Repeat all of the records word for word, but skip any picture.

===== Dataset excerpts =====

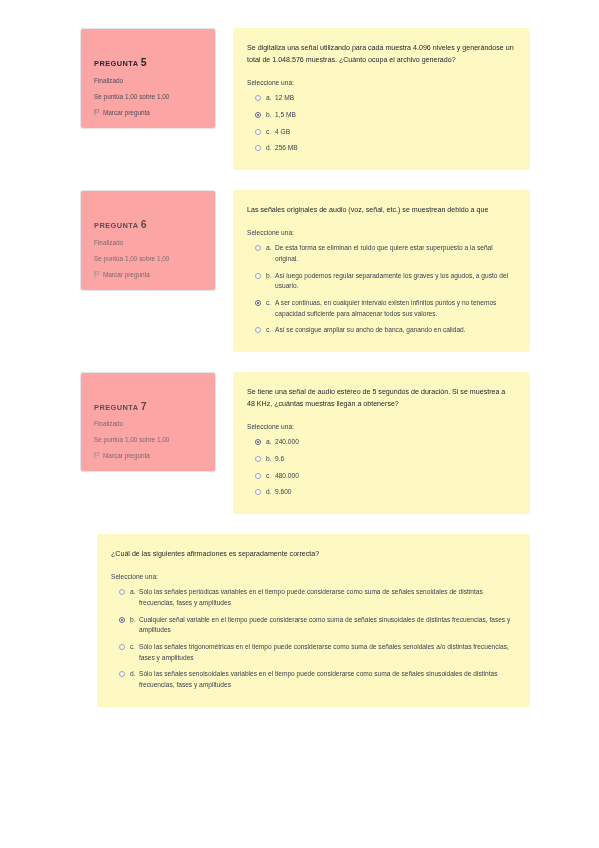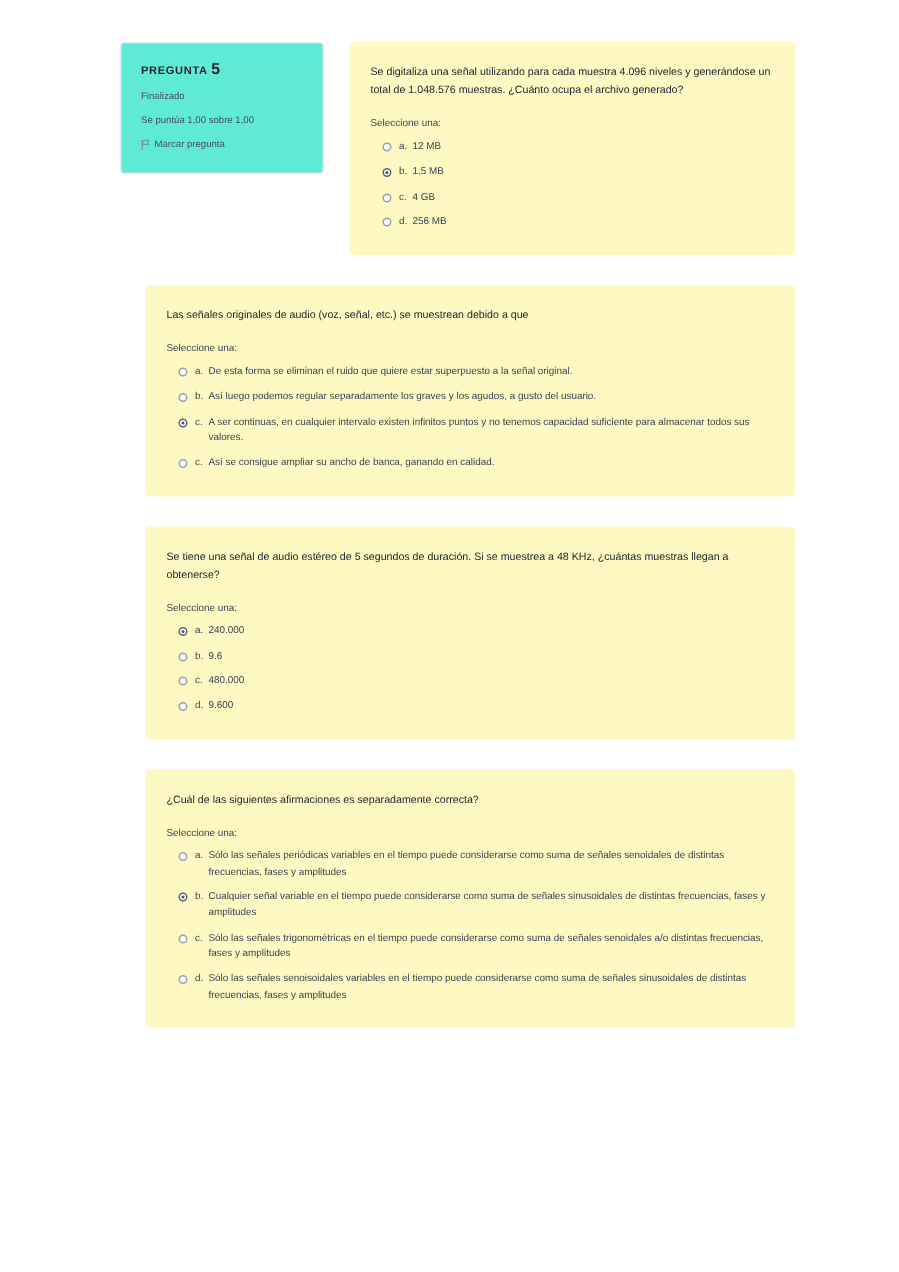--- a/index.html
+++ b/index.html
@@ -35,10 +35,10 @@
   .qinfo {
     width: 136px;
     flex: 0 0 136px;
-    background: #5eead4;
+    background: #fca5a5;
     border: 1px solid #e4e6ec;
     border-radius: 3px;
-    padding: 12px 11px 12px 13px;
+    padding: 28px 11px 12px 13px;
     min-height: 88px;
   }
   .qinfo-title {

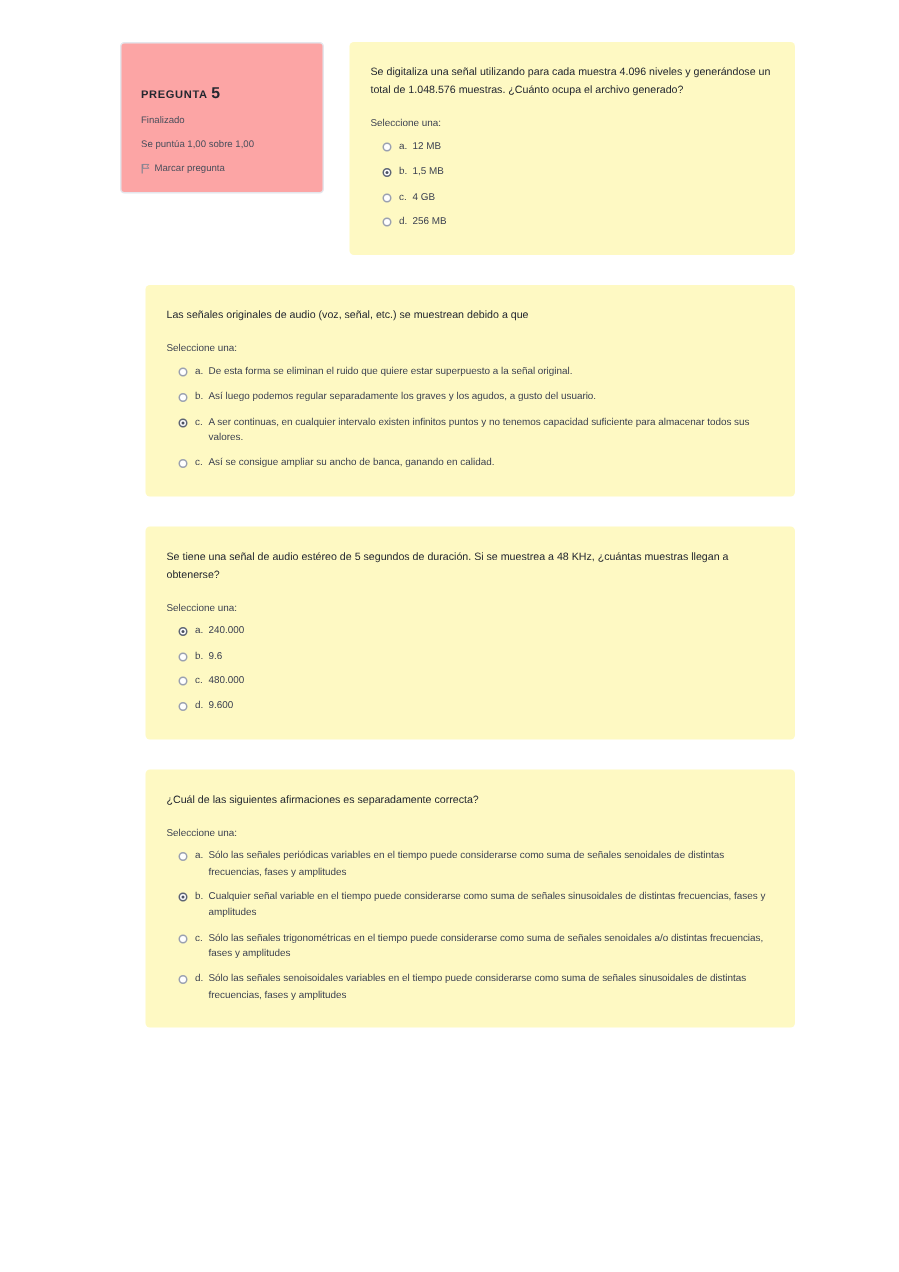--- a/index.html
+++ b/index.html
@@ -195,6 +195,20 @@
         </div>
       </div>
       <div class="qblock dim">
+        <div class="qinfo">
+          <div class="qinfo-title"><span>PREGUNTA</span> <span class="num">6</span></div>
+          <div class="qinfo-line">Finalizado</div>
+          <div class="qinfo-line">Se puntúa 1,00 sobre 1,00</div>
+          <div class="flagrow">
+            <span class="flag-icon">
+              <svg width="6" height="7" viewBox="0 0 6 7" xmlns="http://www.w3.org/2000/svg">
+                <path d="M0.8 0.4 V6.6" stroke="#7b8190" stroke-width="0.7" fill="none"></path>
+                <path d="M1.2 0.6 H5.2 L4.2 1.9 L5.2 3.2 H1.2 Z" fill="none" stroke="#7b8190" stroke-width="0.6"></path>
+              </svg>
+            </span>
+            <span>Marcar pregunta</span>
+          </div>
+        </div>
         <div class="qpanel">
           <p class="qtext">Las señales originales de audio (voz, señal, etc.) se muestrean debido a que</p>
           <div class="qselect">Seleccione una:</div>

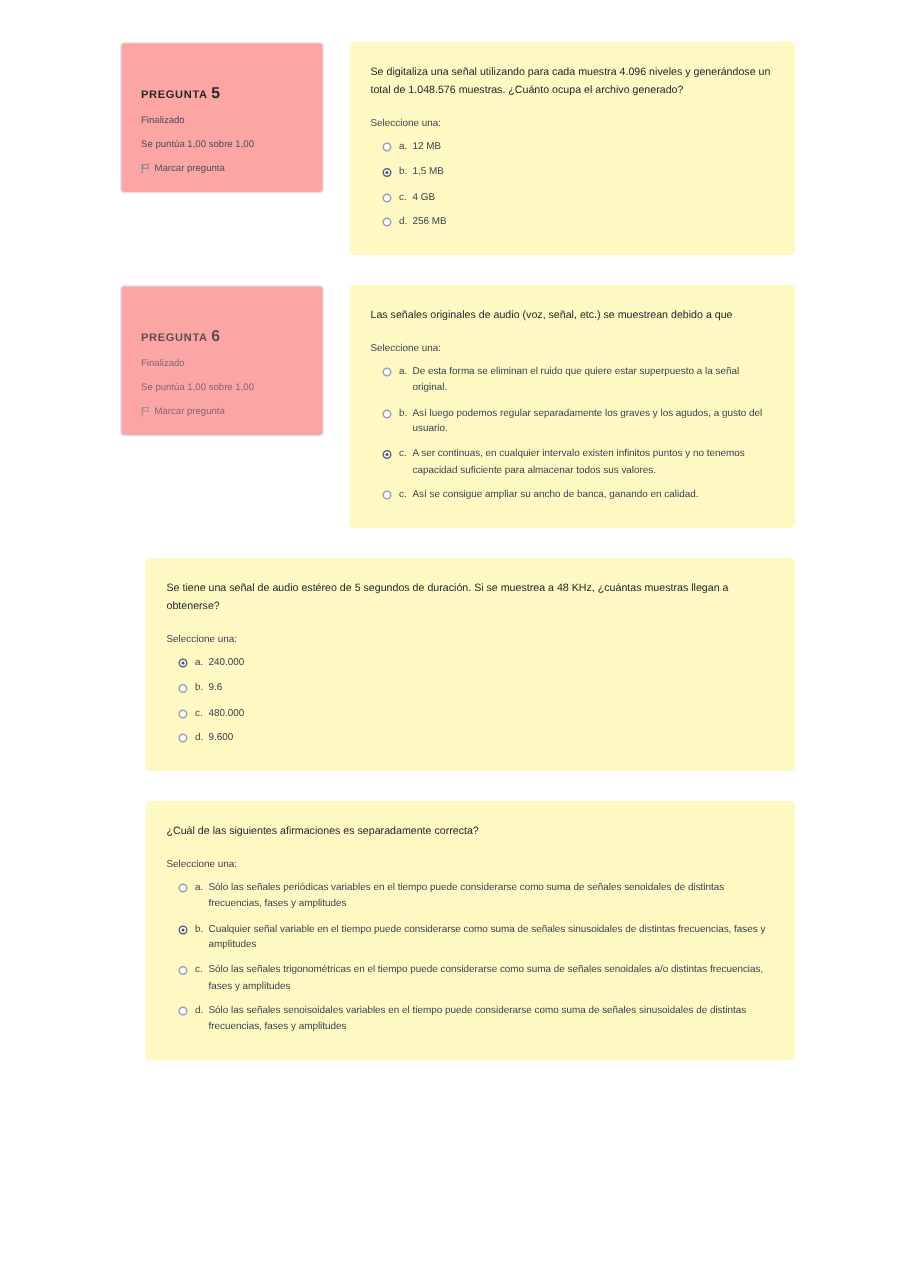--- a/index.html
+++ b/index.html
@@ -237,6 +237,20 @@
         </div>
       </div>
       <div class="qblock dim">
+        <div class="qinfo">
+          <div class="qinfo-title"><span>PREGUNTA</span> <span class="num">7</span></div>
+          <div class="qinfo-line">Finalizado</div>
+          <div class="qinfo-line">Se puntúa 1,00 sobre 1,00</div>
+          <div class="flagrow">
+            <span class="flag-icon">
+              <svg width="6" height="7" viewBox="0 0 6 7" xmlns="http://www.w3.org/2000/svg">
+                <path d="M0.8 0.4 V6.6" stroke="#7b8190" stroke-width="0.7" fill="none"></path>
+                <path d="M1.2 0.6 H5.2 L4.2 1.9 L5.2 3.2 H1.2 Z" fill="none" stroke="#7b8190" stroke-width="0.6"></path>
+              </svg>
+            </span>
+            <span>Marcar pregunta</span>
+          </div>
+        </div>
         <div class="qpanel">
           <p class="qtext">Se tiene una señal de audio estéreo de 5 segundos de duración. Si se muestrea a 48 KHz, ¿cuántas muestras llegan a obtenerse?</p>
           <div class="qselect">Seleccione una:</div>

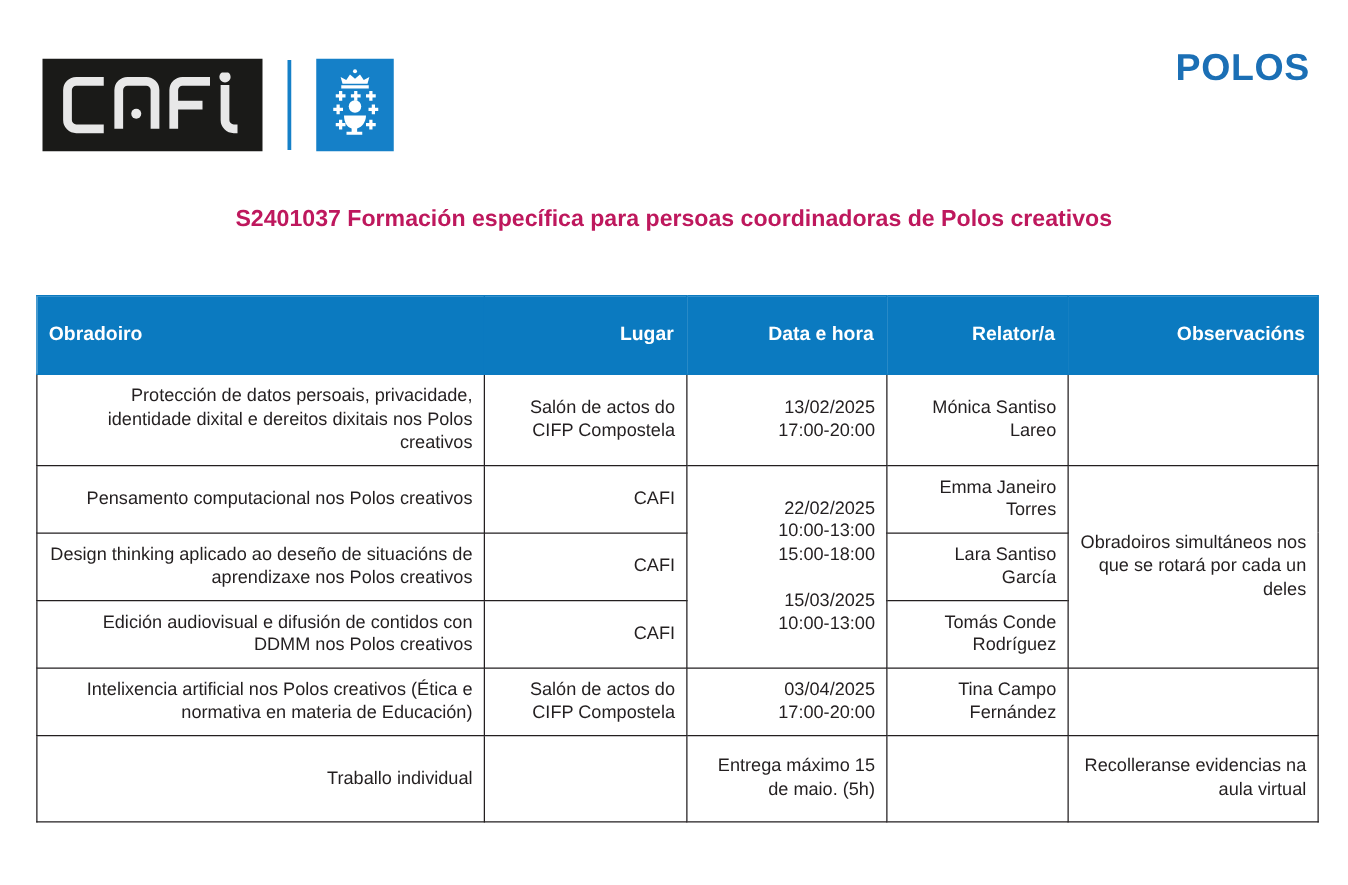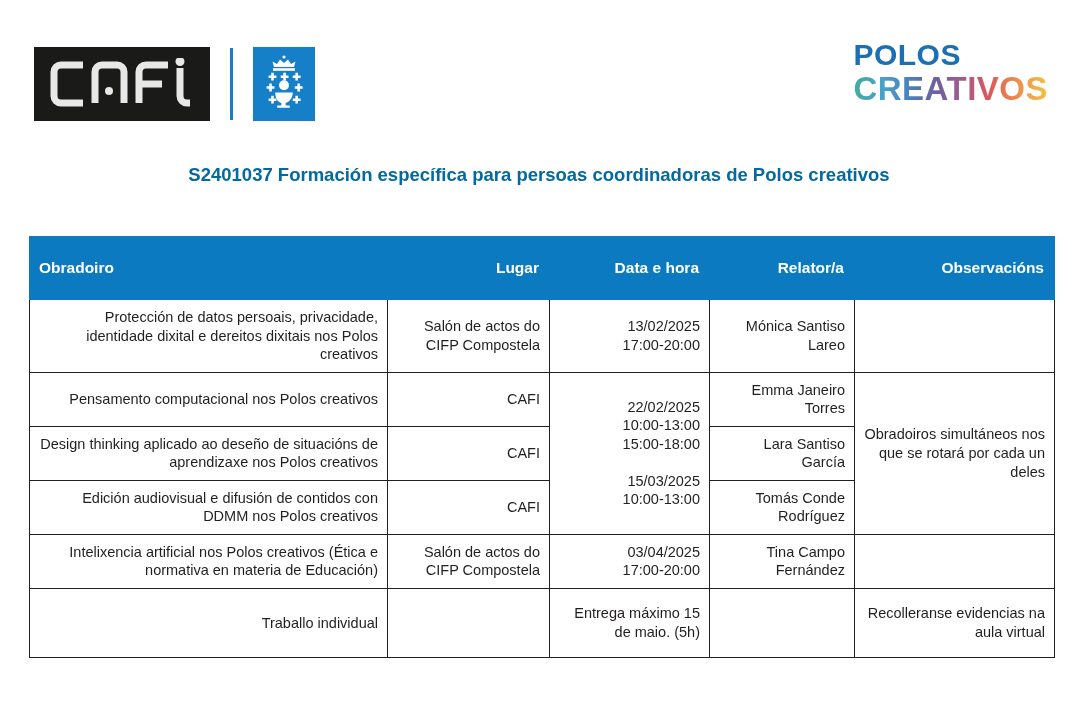--- a/index.html
+++ b/index.html
@@ -61,7 +61,7 @@
     position: absolute;
     right: 30px;
     top: 40px;
-    text-align: left;
+    text-align: right;
     line-height: 1;
   }
   .polos-word {

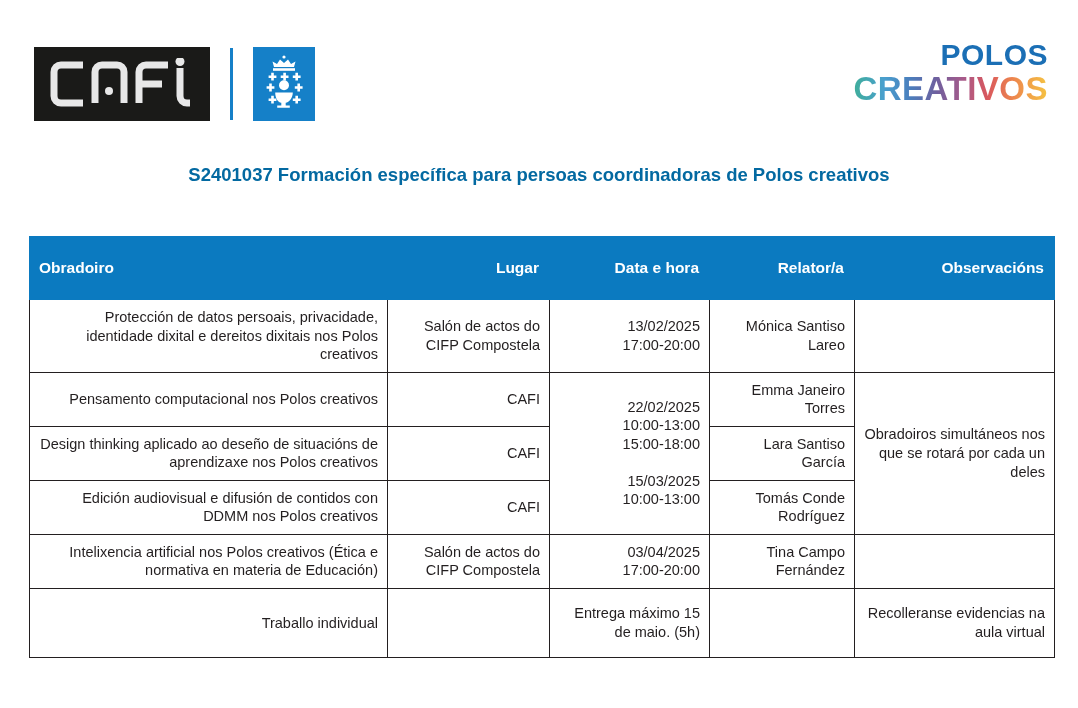--- a/index.html
+++ b/index.html
@@ -231,7 +231,6 @@
 
   <div class="polos-logo">
     <span class="polos-word">POLOS</span>
-    <span class="creativos-word">CREATIVOS</span>
   </div>
 </div>
 

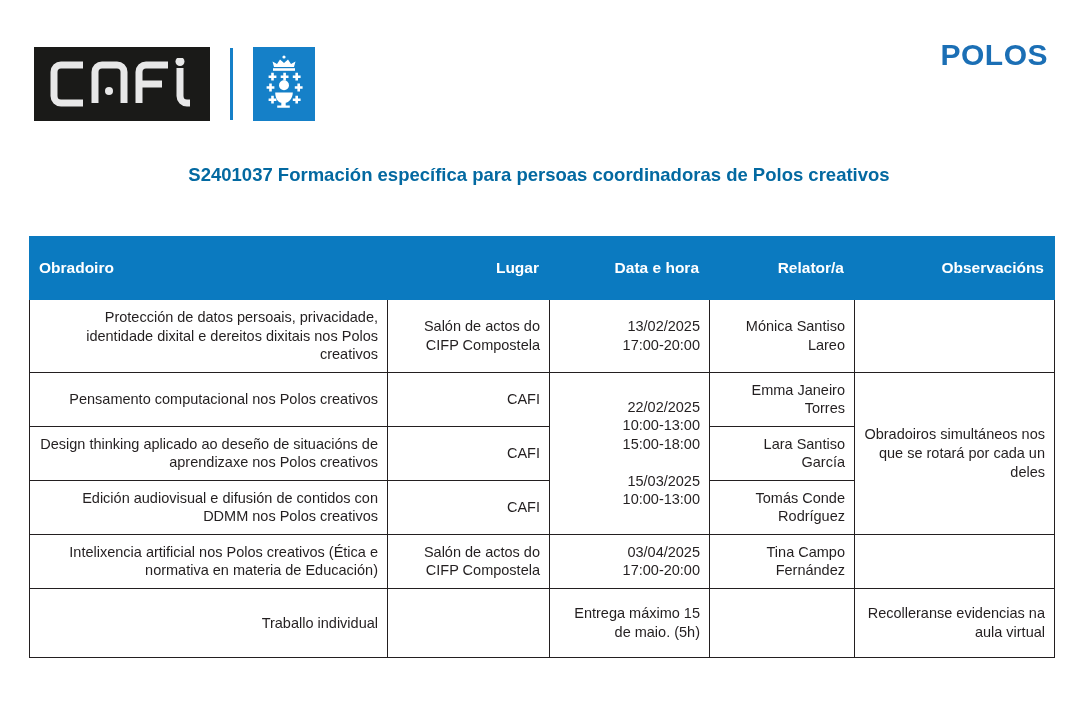--- a/index.html
+++ b/index.html
@@ -113,7 +113,7 @@
   
   .course-title {
     text-align: center;
-    color: #0369a1;
+    color: #be185d;
     font-size: 18.5px;
     font-weight: bold;
     margin: 0;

=====

Result for this exercise:
--- a/index.html
+++ b/index.html
@@ -35,10 +35,10 @@
   .qinfo {
     width: 136px;
     flex: 0 0 136px;
-    background: #5eead4;
+    background: #fca5a5;
     border: 1px solid #e4e6ec;
     border-radius: 3px;
-    padding: 12px 11px 12px 13px;
+    padding: 28px 11px 12px 13px;
     min-height: 88px;
   }
   .qinfo-title {

--- a/index.html
+++ b/index.html
@@ -195,6 +195,20 @@
         </div>
       </div>
       <div class="qblock dim">
+        <div class="qinfo">
+          <div class="qinfo-title"><span>PREGUNTA</span> <span class="num">6</span></div>
+          <div class="qinfo-line">Finalizado</div>
+          <div class="qinfo-line">Se puntúa 1,00 sobre 1,00</div>
+          <div class="flagrow">
+            <span class="flag-icon">
+              <svg width="6" height="7" viewBox="0 0 6 7" xmlns="http://www.w3.org/2000/svg">
+                <path d="M0.8 0.4 V6.6" stroke="#7b8190" stroke-width="0.7" fill="none"></path>
+                <path d="M1.2 0.6 H5.2 L4.2 1.9 L5.2 3.2 H1.2 Z" fill="none" stroke="#7b8190" stroke-width="0.6"></path>
+              </svg>
+            </span>
+            <span>Marcar pregunta</span>
+          </div>
+        </div>
         <div class="qpanel">
           <p class="qtext">Las señales originales de audio (voz, señal, etc.) se muestrean debido a que</p>
           <div class="qselect">Seleccione una:</div>

--- a/index.html
+++ b/index.html
@@ -237,6 +237,20 @@
         </div>
       </div>
       <div class="qblock dim">
+        <div class="qinfo">
+          <div class="qinfo-title"><span>PREGUNTA</span> <span class="num">7</span></div>
+          <div class="qinfo-line">Finalizado</div>
+          <div class="qinfo-line">Se puntúa 1,00 sobre 1,00</div>
+          <div class="flagrow">
+            <span class="flag-icon">
+              <svg width="6" height="7" viewBox="0 0 6 7" xmlns="http://www.w3.org/2000/svg">
+                <path d="M0.8 0.4 V6.6" stroke="#7b8190" stroke-width="0.7" fill="none"></path>
+                <path d="M1.2 0.6 H5.2 L4.2 1.9 L5.2 3.2 H1.2 Z" fill="none" stroke="#7b8190" stroke-width="0.6"></path>
+              </svg>
+            </span>
+            <span>Marcar pregunta</span>
+          </div>
+        </div>
         <div class="qpanel">
           <p class="qtext">Se tiene una señal de audio estéreo de 5 segundos de duración. Si se muestrea a 48 KHz, ¿cuántas muestras llegan a obtenerse?</p>
           <div class="qselect">Seleccione una:</div>

--- a/index.html
+++ b/index.html
@@ -61,7 +61,7 @@
     position: absolute;
     right: 30px;
     top: 40px;
-    text-align: left;
+    text-align: right;
     line-height: 1;
   }
   .polos-word {

--- a/index.html
+++ b/index.html
@@ -231,7 +231,6 @@
 
   <div class="polos-logo">
     <span class="polos-word">POLOS</span>
-    <span class="creativos-word">CREATIVOS</span>
   </div>
 </div>
 

--- a/index.html
+++ b/index.html
@@ -113,7 +113,7 @@
   
   .course-title {
     text-align: center;
-    color: #0369a1;
+    color: #be185d;
     font-size: 18.5px;
     font-weight: bold;
     margin: 0;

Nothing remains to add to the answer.